In questo spazio però, l’occhio del cuore, di segni di speranza ne coglie e 'indaga' tanti, da quelli più appariscenti a quelli più silenziosi: uomini e donne in ginocchio, in lacrime, sorridenti, ammutoliti, esterrefatti, incantati, commossi... Dio solo sa quante cose hanno nel cuore ma, negli occhi di tutti, si può cogliere lo stupore del primo mattino del mondo, veicolato dal riflesso delle tante 'fiammelle oranti': segni impercettibili della Luce infinita di cui, i grandi maestri dell’arte hanno saputo portare qualche frammento infinitesimale nelle loro opere.

Si avvertono anche - vive quanto misteriose vibrazioni interiori - una sorta di 'danza della luce' nella quale ci si sente invitati e partecipi e, ognuno di noi, ne può percepire la melodia, le cadenze e i reverberi.
Prima di uscire - camminando all’indietro - si osserva ancora una volta la pesante pietra di marmo segnata dalla fede e dal tempo, le candeline accese, e quelle pronte ad esserle poggiate sul suo bordo, i preziosi candelabri, incastonati di pietre preziose, gli scintillanti vasi d’argento cesellati e il drappo ricamato sempre denso di misteriosi e 'ineffabili fremiti'.

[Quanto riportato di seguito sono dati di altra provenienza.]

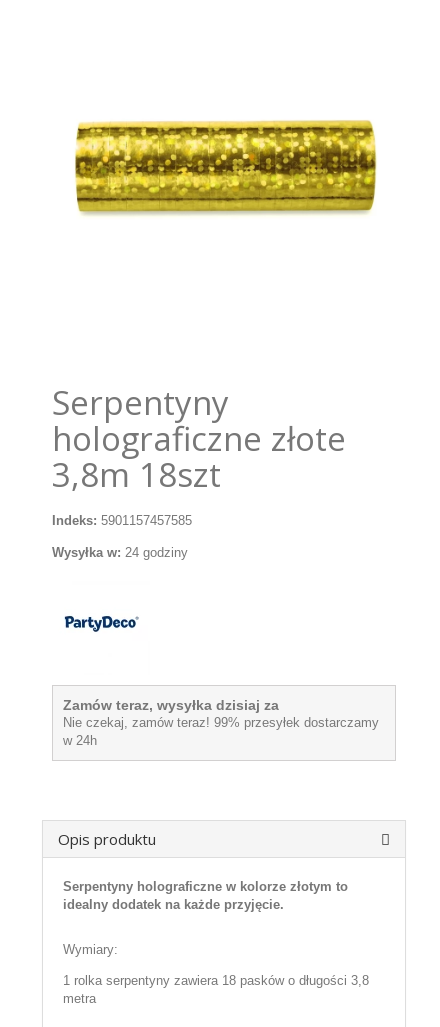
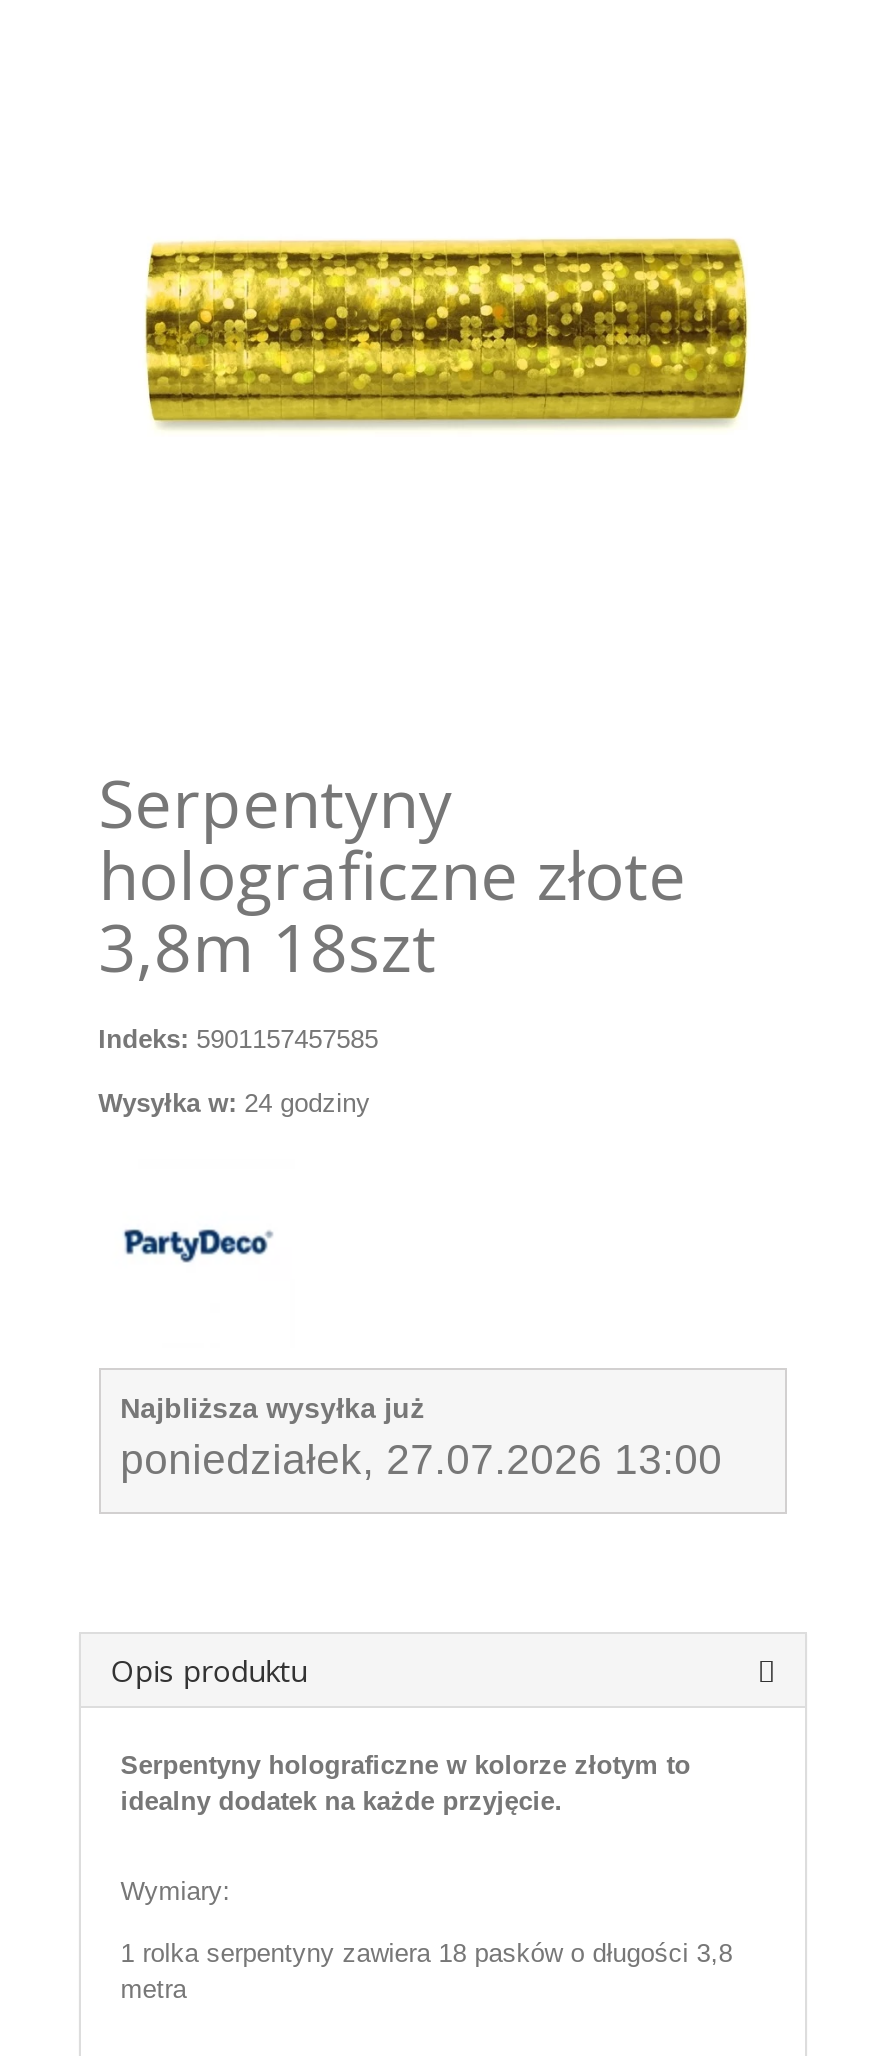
[63,697,379,748] Zamów teraz, wysyłka dzisiaj za | Nie czekaj, zamów teraz! 99% przesyłek dostarczamy | w 24h -> [120,1392,722,1482] Najbliższa wysyłka już | poniedziałek, 27.07.2026 13:00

Nel Luogo più sacro della terra, non poteva mancare - 'la figura della più bella e fonte generatrice di vita': l’icona di Maria, l’immagine più autentica di ogni pudica, sofferente e silenziosa attesa di Risurrezione. In quella pisside che stringe al cuore non c’è solo la carne e il sangue di Suo Figlio, ma tutte le vite di ogni tempo passato e a venire, tutti i dolori, tutte le gioie, tutti i desideri, tutte le fatiche, tutte le speranze... anche le nostre: è... l’Eucaristia; e Lei, la Mamma, ne è l’eterna Custode, ma anche la Dispensatrice.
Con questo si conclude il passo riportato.